• TRY IT: Starting at the line that contains "using transformer-based models.", quote every line through the end of the entries, word for word, skipping the pictures.

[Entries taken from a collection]
- Opening Delimiter -
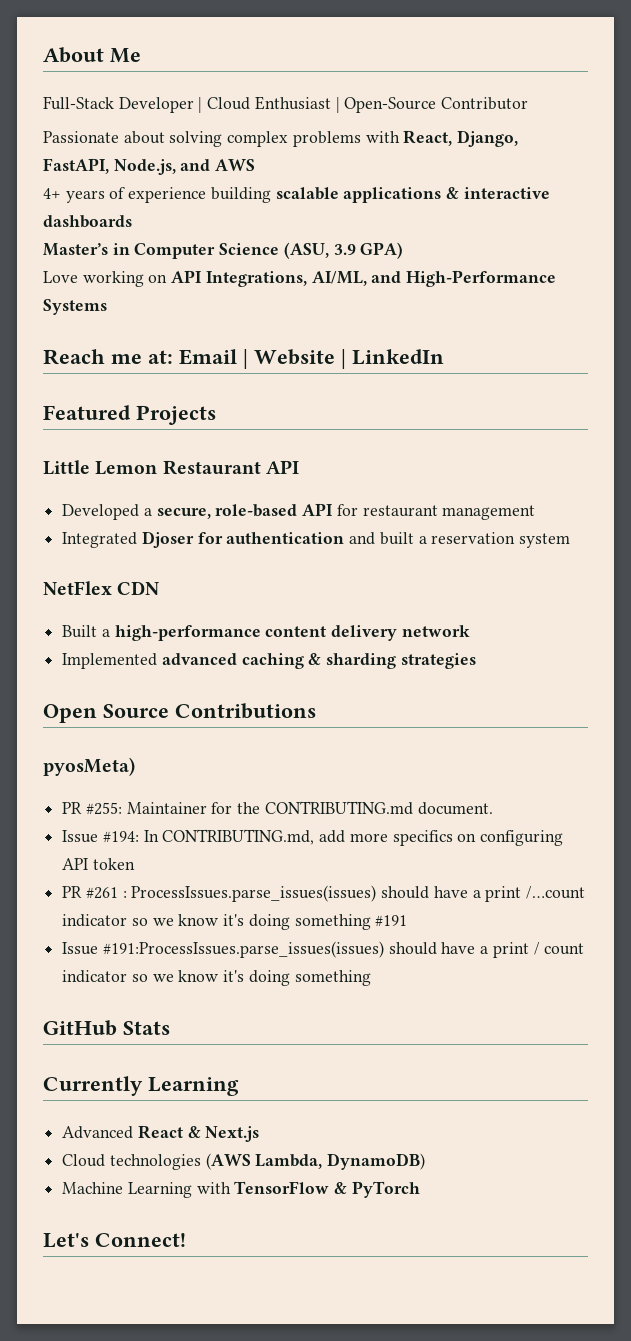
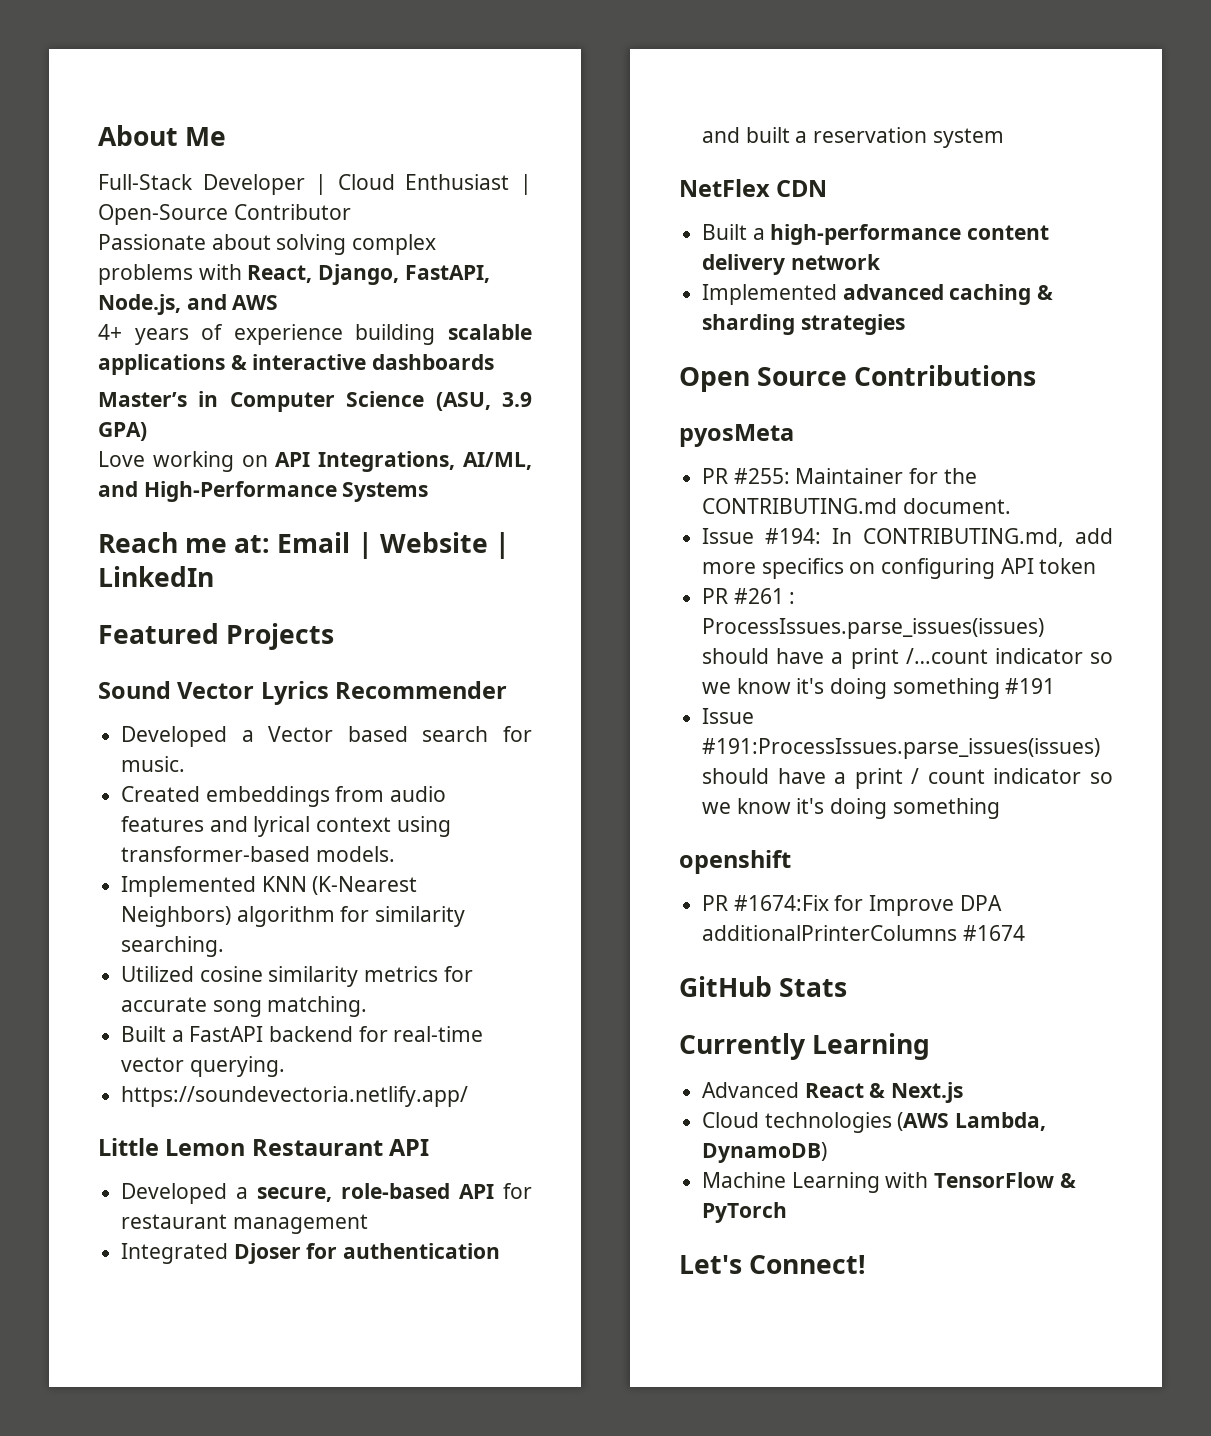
+ Sound Vector Lyrics Recommender
+ Developed a Vector based search for music.
+ Created embeddings from audio features and lyrical context using transformer-based models.
+ Implemented KNN (K-Nearest Neighbors) algorithm for similarity searching.
+ Utilized cosine similarity metrics for accurate song matching.
+ Built a FastAPI backend for real-time vector querying.
+ https://soundevectoria.netlify.app/
- pyosMeta)
+ pyosMeta
+ openshift
+ PR #1674:Fix for Improve DPA additionalPrinterColumns #1674

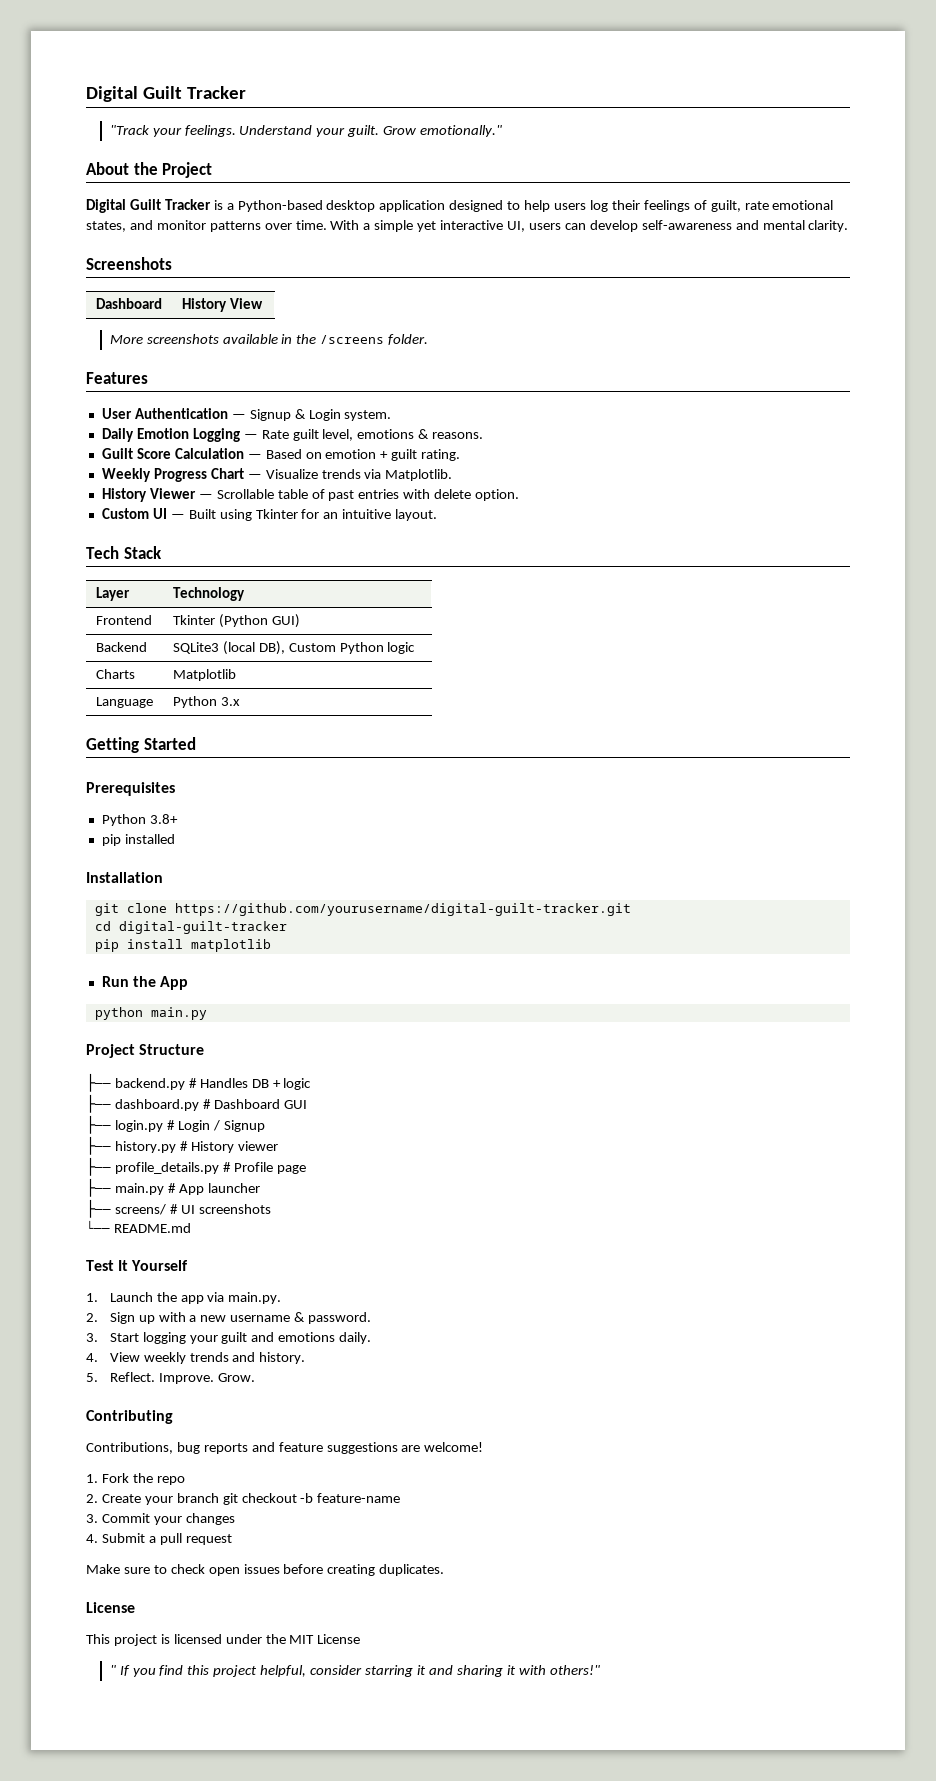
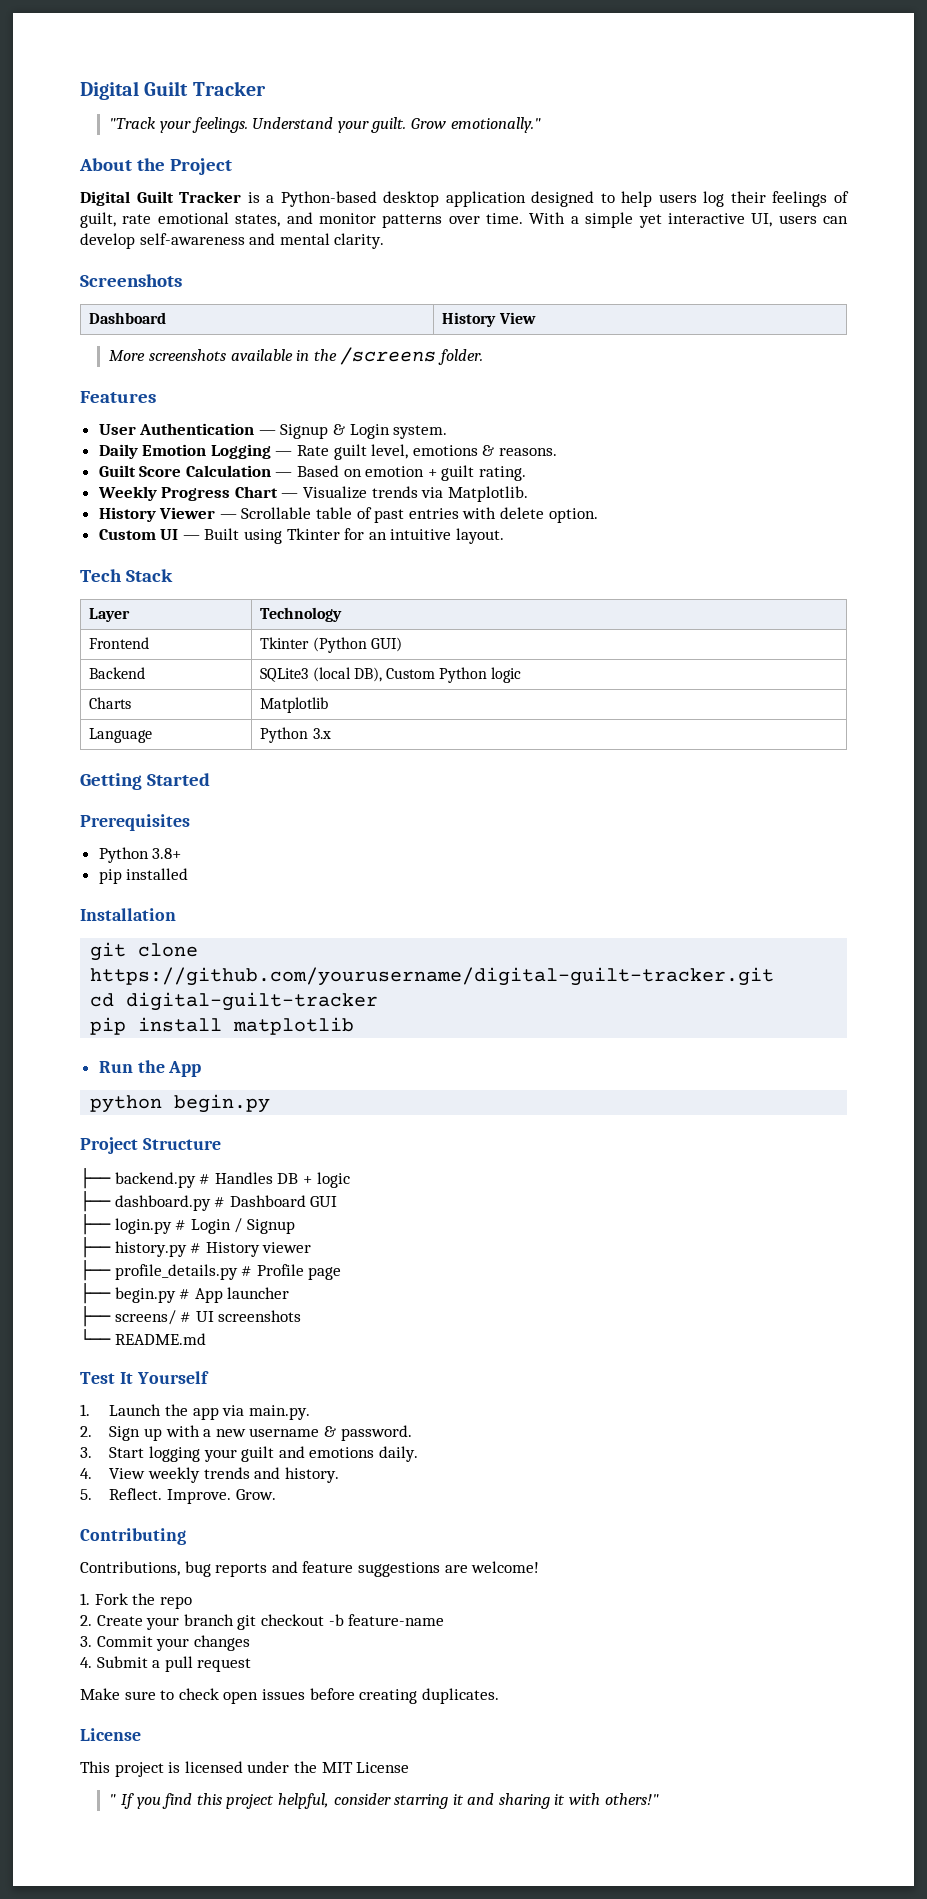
- python main.py
+ python begin.py
- ├── main.py # App launcher
+ ├── begin.py # App launcher

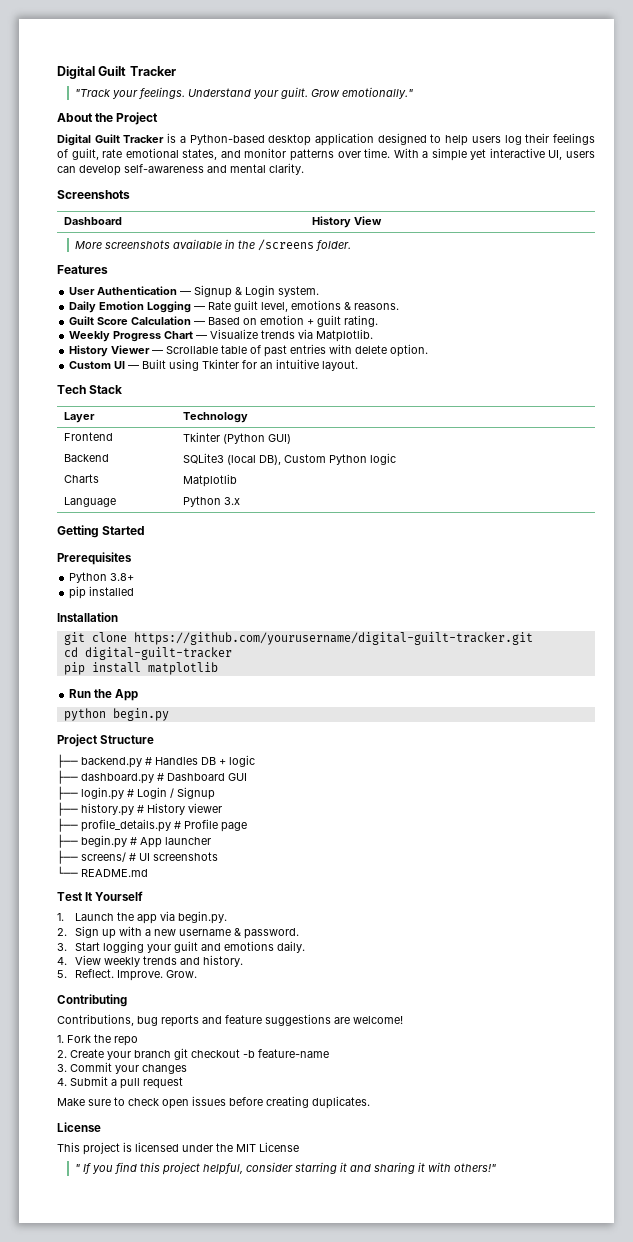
- 1. Launch the app via main.py.
+ 1. Launch the app via begin.py.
- Closing Delimiter -
• ANSWER:
+ Created embeddings from audio features and lyrical context using transformer-based models.
+ Implemented KNN (K-Nearest Neighbors) algorithm for similarity searching.
+ Utilized cosine similarity metrics for accurate song matching.
+ Built a FastAPI backend for real-time vector querying.
+ https://soundevectoria.netlify.app/
- pyosMeta)
+ pyosMeta
+ openshift
+ PR #1674:Fix for Improve DPA additionalPrinterColumns #1674

- python main.py
+ python begin.py
- ├── main.py # App launcher
+ ├── begin.py # App launcher

- 1. Launch the app via main.py.
+ 1. Launch the app via begin.py.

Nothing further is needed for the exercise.